━━━━━ Data in this exercise ━━━━━

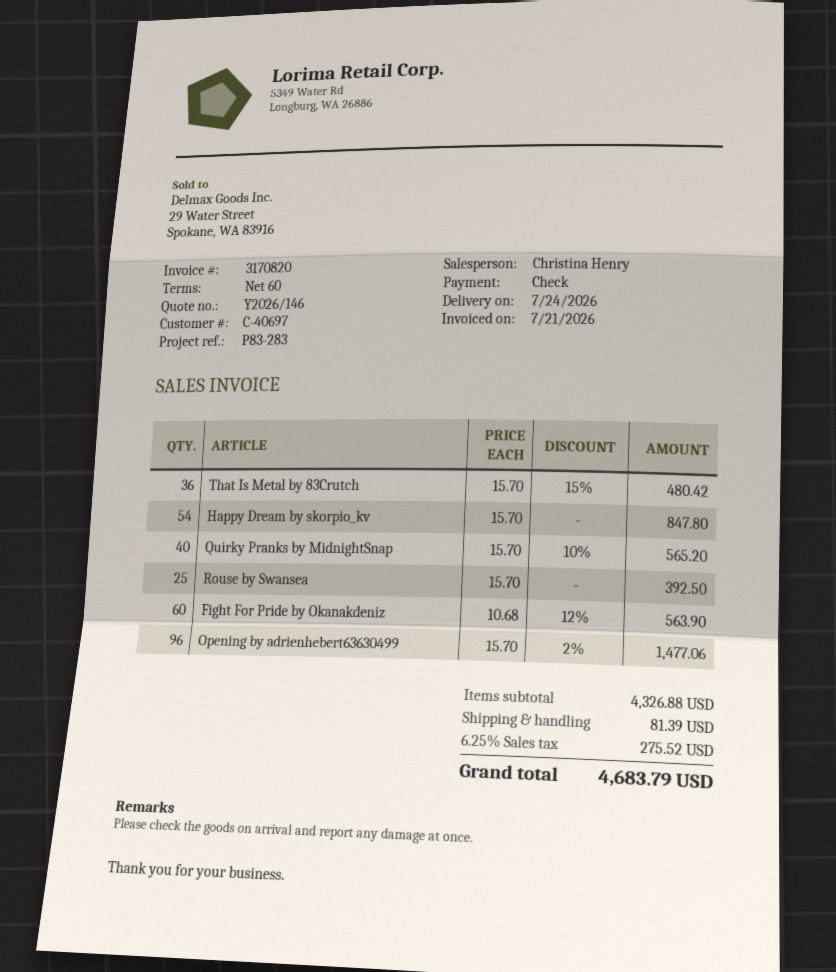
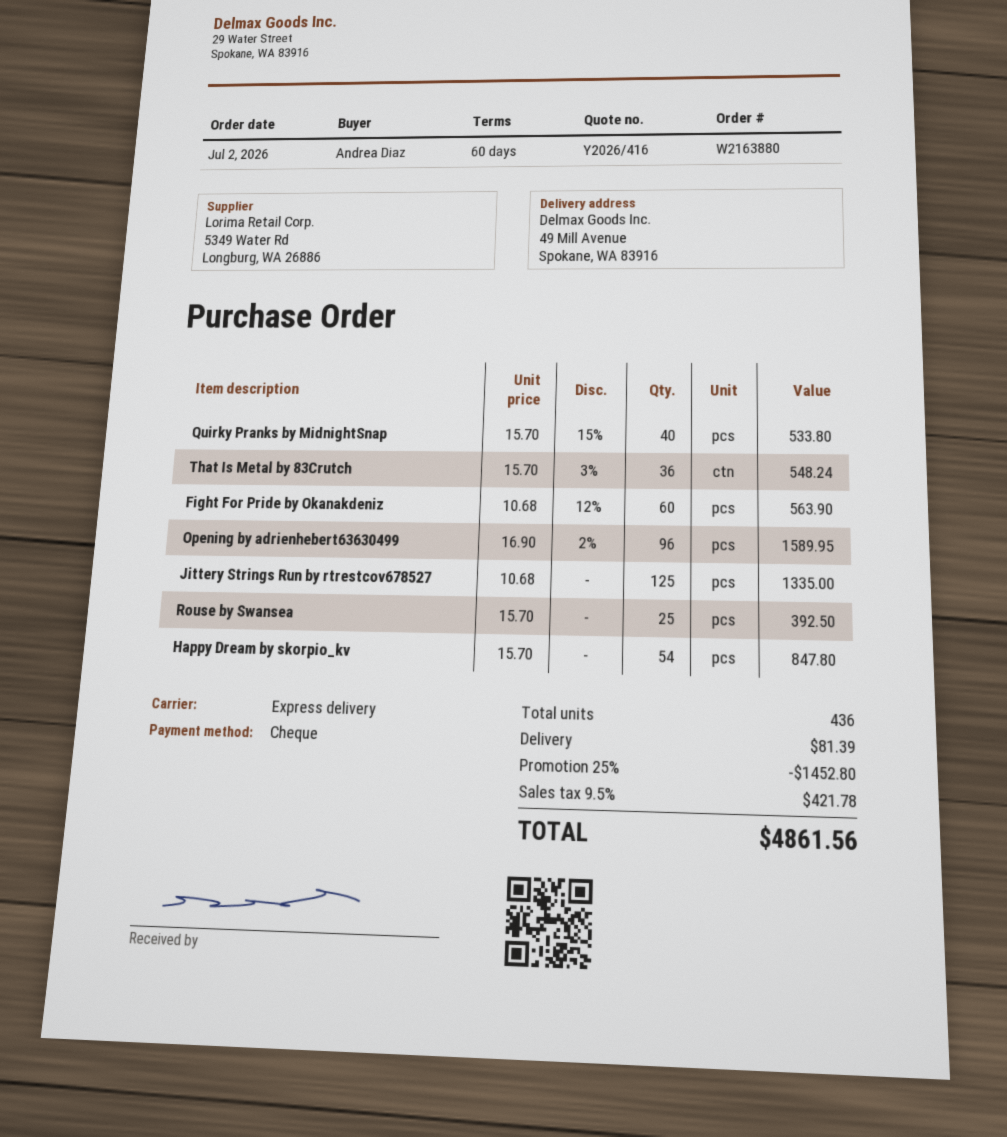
quote number: Y2026/146 -> Y2026/416
That Is Metal by 83Crutch: 36 x 15.70 - 15% = 480.42 -> 36 x 15.70 - 3% = 548.24
Quirky Pranks by MidnightSnap: 40 x 15.70 - 10% = 565.20 -> 40 x 15.70 - 15% = 533.80
Opening by adrienhebert63630499: 96 x 15.70 - 2% = 1477.06 -> 96 x 16.90 - 2% = 1589.95
Jittery Strings Run by rtrestcov678527: none -> 125 x 10.68 = 1335.00
discount: none -> 25% = 1452.80
tax: 6.25% = 275.52 -> 9.5% = 421.78
total: 4683.79 -> 4861.56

━━━━━

The records above are to be duplicated exactly, pictures left out.

quote number: Y2026/146 -> Y2026/416
That Is Metal by 83Crutch: 36 x 15.70 - 15% = 480.42 -> 36 x 15.70 - 3% = 548.24
Quirky Pranks by MidnightSnap: 40 x 15.70 - 10% = 565.20 -> 40 x 15.70 - 15% = 533.80
Opening by adrienhebert63630499: 96 x 15.70 - 2% = 1477.06 -> 96 x 16.90 - 2% = 1589.95
Jittery Strings Run by rtrestcov678527: none -> 125 x 10.68 = 1335.00
discount: none -> 25% = 1452.80
tax: 6.25% = 275.52 -> 9.5% = 421.78
total: 4683.79 -> 4861.56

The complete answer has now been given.